One thing that we haven't done is some benchmarking. For this I though I'd start with a simple perceptron and scale up the size of the tensors.
import { Tensor } from "../src/js/tensor.js";
import { CUDATensor } from "../src/js/cuda-tensor.js";
import { WGPUTensor } from "../src/js/wgpu-tensor.js";
import { range } from "../src/js/tensor-utils.js";
for(let i = 1; i < 12; i++){
const size = 2 ** i;
Deno.bench(`CPU Perceptron ${size}x${size}`, { group: `Perceptron ${size}x${size}`, baseline: true }, () => {
const x = new Tensor({ shape: [size, size], values: [...range(size * size)], label: "x" });
const w = new Tensor({ shape: [size, size], values: [...range(size * size)], label: "w" });
const b = new Tensor({ shape: [size, 1], values:[...range(size)], label: "b" });
const xw = x.mul(w);
const i = xw.sum({ dimensionToReduce: 0 });
const t = i.add(b);
const o = t.tanh();
});
Deno.bench(`CUDA Perceptron ${size}x${size}`, { group: `Perceptron ${size}x${size}` }, () => {
const x = new CUDATensor({ shape: [size, size], values: [...range(size * size)], label: "x" });
const w = new CUDATensor({ shape: [size, size], values: [...range(size * size)], label: "w" });
const b = new CUDATensor({ shape: [size, 1], values: [...range(size)], label: "b" });
const xw = x.mul(w);
const i = xw.sum({ dimensionToReduce: 0 });
const t = i.add(b);
const o = t.tanh();
});
const adapter = await navigator.gpu.requestAdapter();
const device = await adapter.requestDevice();
Deno.bench(`WGPU Perceptron ${size}x${size}`, { group: `Perceptron ${size}x${size}` }, async (bench) => {
const x = new WGPUTensor({ shape: [size, size], values: [...range(size * size)], label: "x", device });
const w = new WGPUTensor({ shape: [size, size], values: [...range(size * size)], label: "w", device });
const b = new WGPUTensor({ shape: [size, 1], values: [...range(size)], label: "b", device });
const xw = await x.mul(w);
const i = await xw.sum({ dimensionToReduce: 0 });
const t = await i.add(b);
const o = await t.tanh();
});
}
The results were pretty surprising. I would have expected the CPU to do well up until a point which happens to be around 1024x1024. At this point WebGPU takes over. At none of the measurements did the CUDA version ever perform better which I did not expect. I would have thought calling things directly via FFI would have a lot less overhead as WebGPU has to do a lot of accounting, bounds checking etc. One possible reason might be something to due with the kernel being warmed up and maybe there's something there? Or maybe the way workgroups are setup? I don't tear down the device between runs mainly because if I do then Deno crashes so perhaps it's not apples to apples.
What can we optimize?
For the CPU version not a huge amount. The most obvious thing to we would be to use more threads via web workers. If we have a shared array buffer then we can write to it the same way we do on the GPU with each thread assigned to a segment of memory, like maybe indices that are modulo the number of threads. I'm not super interested in pursuing this at the moment but it's an idea. The CUDA version feels like it could be faster, at least I'm surprised that with less overhead it doesn't outperform WebGPU.

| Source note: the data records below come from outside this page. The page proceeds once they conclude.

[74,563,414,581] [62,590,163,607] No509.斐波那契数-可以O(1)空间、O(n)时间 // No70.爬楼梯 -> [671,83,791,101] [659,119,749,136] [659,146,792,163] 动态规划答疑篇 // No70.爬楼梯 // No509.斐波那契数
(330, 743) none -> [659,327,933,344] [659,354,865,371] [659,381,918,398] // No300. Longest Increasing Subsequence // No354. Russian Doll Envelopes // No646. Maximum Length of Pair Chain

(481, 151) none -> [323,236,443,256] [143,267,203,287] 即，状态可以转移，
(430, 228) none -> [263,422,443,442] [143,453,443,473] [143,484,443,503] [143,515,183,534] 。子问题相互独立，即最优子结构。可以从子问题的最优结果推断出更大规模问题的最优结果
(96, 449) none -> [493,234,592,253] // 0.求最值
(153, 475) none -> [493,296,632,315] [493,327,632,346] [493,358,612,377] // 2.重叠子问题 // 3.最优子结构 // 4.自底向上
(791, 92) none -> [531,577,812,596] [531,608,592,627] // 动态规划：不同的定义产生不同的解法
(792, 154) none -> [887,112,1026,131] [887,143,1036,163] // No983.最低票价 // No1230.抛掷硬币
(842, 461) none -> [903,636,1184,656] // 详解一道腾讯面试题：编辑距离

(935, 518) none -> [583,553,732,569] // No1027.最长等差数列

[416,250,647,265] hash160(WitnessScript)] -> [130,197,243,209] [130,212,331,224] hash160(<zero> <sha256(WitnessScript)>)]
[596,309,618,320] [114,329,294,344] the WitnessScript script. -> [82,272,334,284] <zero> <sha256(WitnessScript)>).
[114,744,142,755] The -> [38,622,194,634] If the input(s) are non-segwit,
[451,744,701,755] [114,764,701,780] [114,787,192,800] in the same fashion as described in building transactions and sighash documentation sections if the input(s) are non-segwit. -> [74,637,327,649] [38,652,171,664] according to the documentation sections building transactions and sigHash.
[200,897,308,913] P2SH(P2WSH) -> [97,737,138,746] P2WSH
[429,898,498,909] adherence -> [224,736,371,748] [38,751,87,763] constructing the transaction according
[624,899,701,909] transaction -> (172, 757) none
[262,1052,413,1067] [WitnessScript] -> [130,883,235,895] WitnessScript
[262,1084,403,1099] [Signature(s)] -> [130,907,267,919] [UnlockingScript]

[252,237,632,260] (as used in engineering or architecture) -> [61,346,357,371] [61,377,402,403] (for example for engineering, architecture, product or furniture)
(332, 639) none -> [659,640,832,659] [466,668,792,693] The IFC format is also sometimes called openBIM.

When we sit down to make something faster I think the best way to approach this is to approach with an intent because there's so many ways we can go with this and we can choose different things to go after. What I want to to figure out why the CUDA version seems to defy expectations and maybe improve it. The first step is we're going to have to profile what is going on.
Profiling
If we want to start profiling it's not exactly obvious how to go about it. The simplest way at least with Deno or any runtime that support the Chrome dev tool protocol is probably via Chrome itself. The first thing is to make an example of some aspect of the application, in this case I'm reusing the perceptron example and then I need to run it in a loop. This seems weird but given how the profiler works you can't just set a breakpoint and bring it up, so we want it continually running.
//perceptron.cuda.prof.js
import { CUDATensor } from "../src/js/cuda-tensor.js";
import { range } from "../src/js/tensor-utils.js";
const size = 1000;
while(true){
const x = new CUDATensor({ shape: [size, size], values: [...range(size * size)], label: "x" });
const w = new CUDATensor({ shape: [size, size], values: [...range(size * size)], label: "w" });
const b = new CUDATensor({ shape: [size, 1], values: [...range(size)], label: "b" });
const xw = x.mul(w);
const i = xw.sum({ dimensionToReduce: 0 });
const t = i.add(b);
}
Next we need to run it such that we can attach to the process with the Chrome debugger.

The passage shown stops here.